Hightech aus Deutschland
Aufgrund ihrer umfangreichen Erfahrungen im Großantennenbau wurde die Vertex Antennentechnik GmbH aus Deutschland als wichtigster Unterauftragnehmer mit der Fertigung der gesamten Mechanik der Antenne einschließlich des Parabolspiegels sowie den umfangreichen Nachführ- und Regelsystemen betraut. Was in der Fertigungsstätte in Duisburg zunächst wie grober Stahlbau aussieht, ist in Wirklichkeit Präzisionsarbeit vom Feinsten. Die mechanischen Elemente des Parabolspiegels und der Bewegungsmechanik mit teilweise gewaltigen Ausmaßen müssen dennoch an kritischen Stellen auf Bruchteile von Millimetern genau bearbeitet werden. Denn im Zusammenwirken mit modernsten Mess- und Antriebssystemen sind später 540 Tonnen Masse auf Milliwinkelsekunden exakt zu positionieren.

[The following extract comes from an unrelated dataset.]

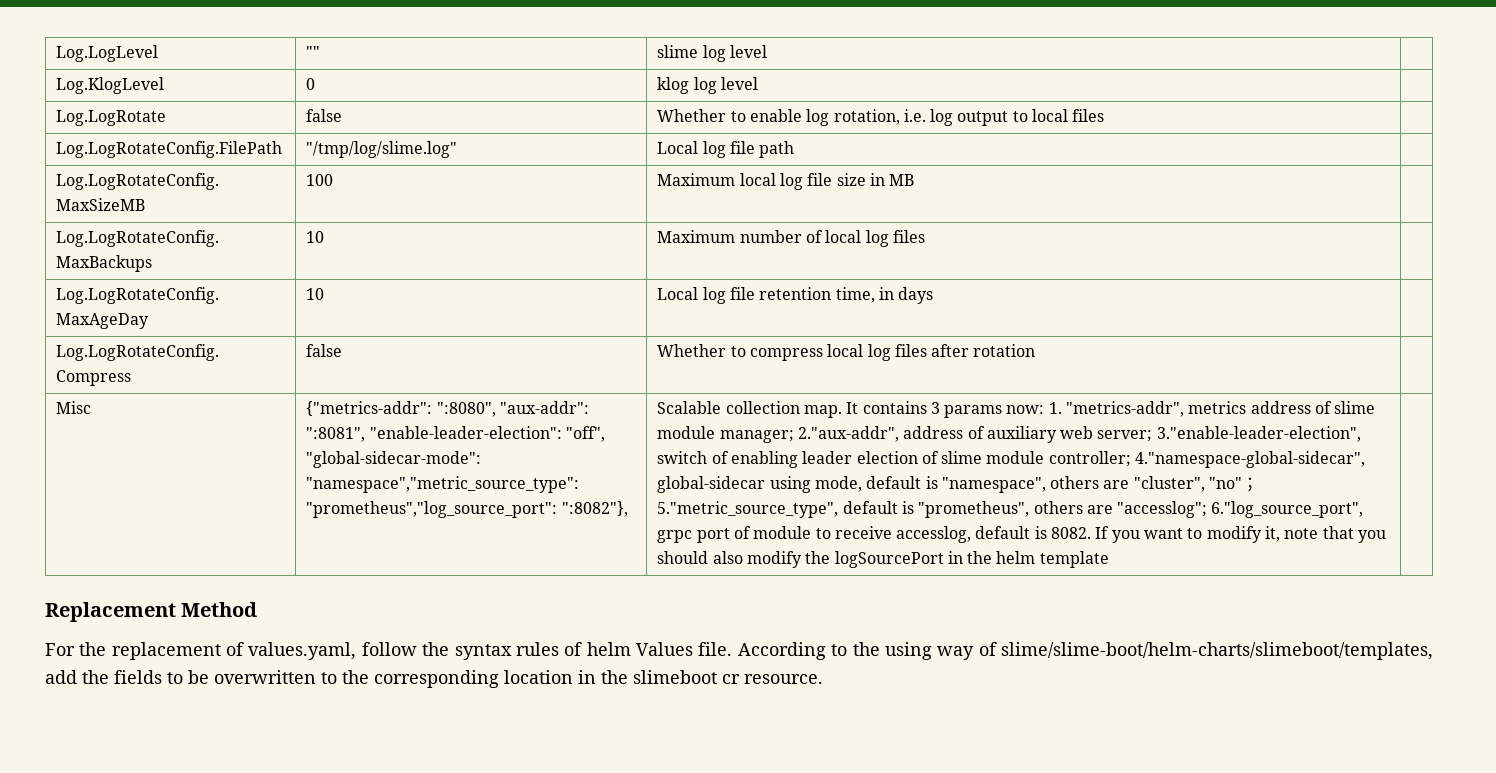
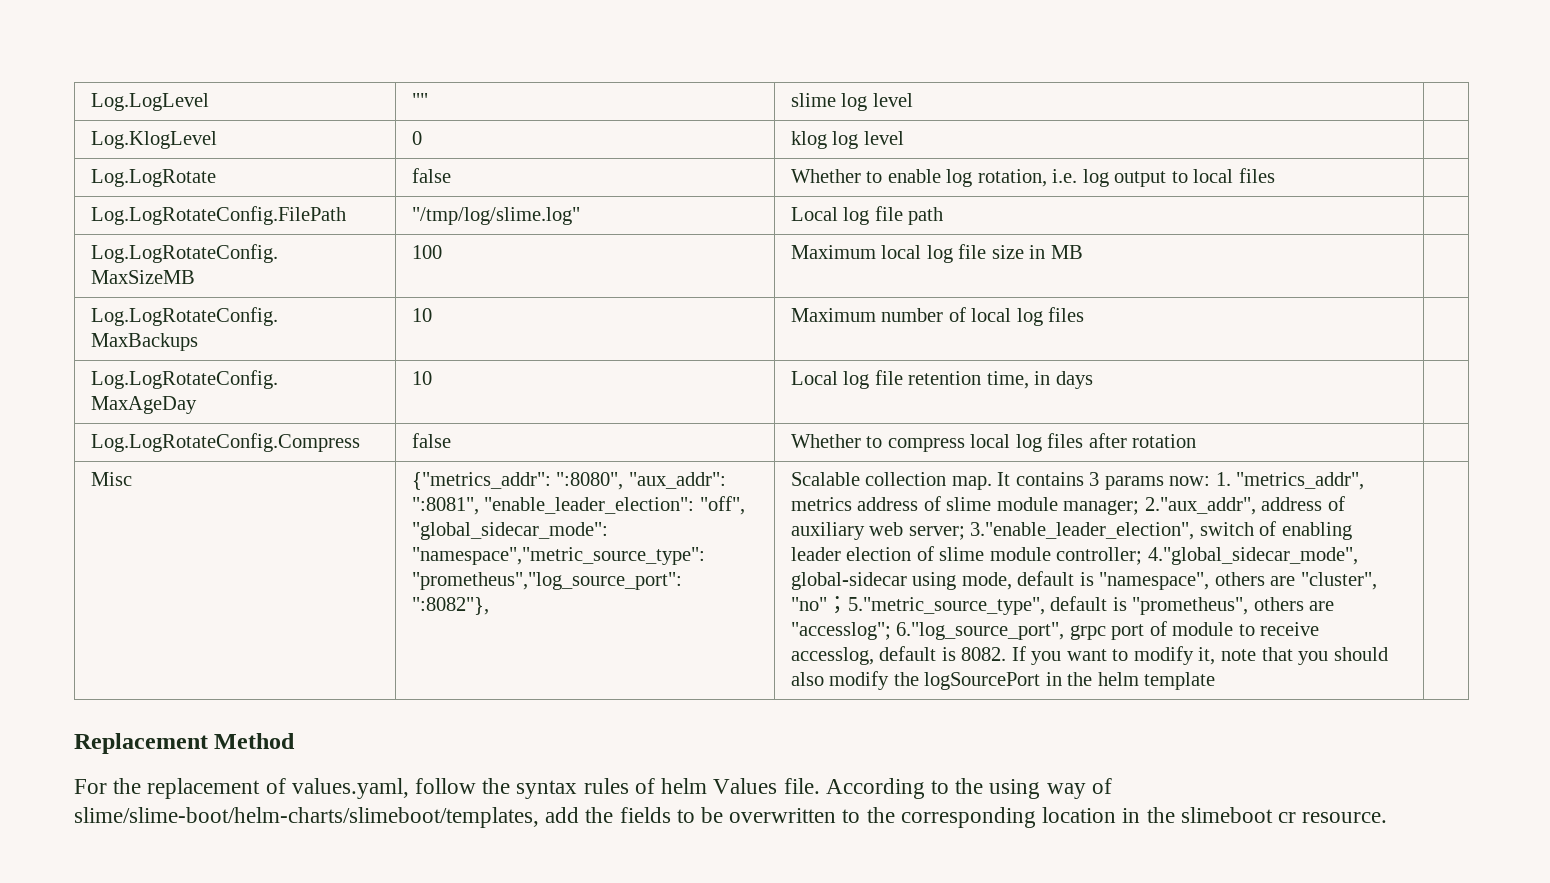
- {"metrics-addr": ":8080", "aux-addr": ":8081", "enable-leader-election": "off", "global-sidecar-mode": "namespace","metric_source_type": "prometheus","log_source_port": ":8082"},
+ {"metrics_addr": ":8080", "aux_addr": ":8081", "enable_leader_election": "off", "global_sidecar_mode": "namespace","metric_source_type": "prometheus","log_source_port": ":8082"},
- It contains 3 params now: 1. "metrics-addr", metrics address of slime module manager; 2."aux-addr", address of auxiliary web server; 3."enable-leader-election", switch of enabling leader election of slime module controller; 4."namespace-global-sidecar", global-sidecar using mode, default is "namespace", others are "cluster", "no"；5."metric_source_type", default is "prometheus", others are "accesslog"; 6."log_source_port", grpc port of module to receive accesslog, default is 8082.
+ It contains 3 params now: 1. "metrics_addr", metrics address of slime module manager; 2."aux_addr", address of auxiliary web server; 3."enable_leader_election", switch of enabling leader election of slime module controller; 4."global_sidecar_mode", global-sidecar using mode, default is "namespace", others are "cluster", "no"；5."metric_source_type", default is "prometheus", others are "accesslog"; 6."log_source_port", grpc port of module to receive accesslog, default is 8082.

Filigraner geht es in der Fertigungs-Abteilung der Steuer- und Regeleinrichtungen für die Antennenposition zu. Hier integrieren Hard- und Softwarespezialisten Verstärker, Computer und anderes Hightech-Equipment zu dem komplexen Steuer- und Regelsystem des Antennenriesen. Bei der Realisierung des anspruchsvollen Auftrags waren weitere deutsche Unternehmen eingebunden. So lieferte beispielsweise die Firma Heidenhain ein Schlüsselelement für die genaue Antennenpositionierung, einen optischen Drehgeber.
Erste Signale von Mars Express und SMART-1
DSGS-1, die erste Antenne für interplanetare Missionen der ESA, wird vom Bodenkontrollzentrum der Europäischen Raumfahrtorganisation, dem European Space Operations Centre (ESOC), in Darmstadt betrieben. Die ersten Signale im operativen Betrieb wird die Antennenanlage von New Norcia noch in diesem Jahr von Mars Express, der europäischen Marssonde und von der ESA-Mondsonde SMART-1 einfangen. Voraussichtlich Anfang 2004 wird dann als besondere technische Herausforderung die Kometensonde Rosetta hinzukommen. Nach umfangreichen Tests seit Mitte 2002 hat die Superschüssel des ESOC nachgewiesen, dass sie künftig alle an sie gestellten Aufgaben erfüllen kann. Dabei wurden u.a. Signale der amerikanischen Weltraum-Sonde Stardust in guter Qualität empfangen.
Aber das ist erst der Anfang, denn die ESA plant in der Zukunft ein ganzes Antennen-Netzwerk für interplanetare Missionen zu errichten. So soll 2005 bei Cebreros in Spanien eine ähnliche Station errichtet werden und eine dritte Einrichtung ist für 2006 in Chile oder Südafrika vorgesehen.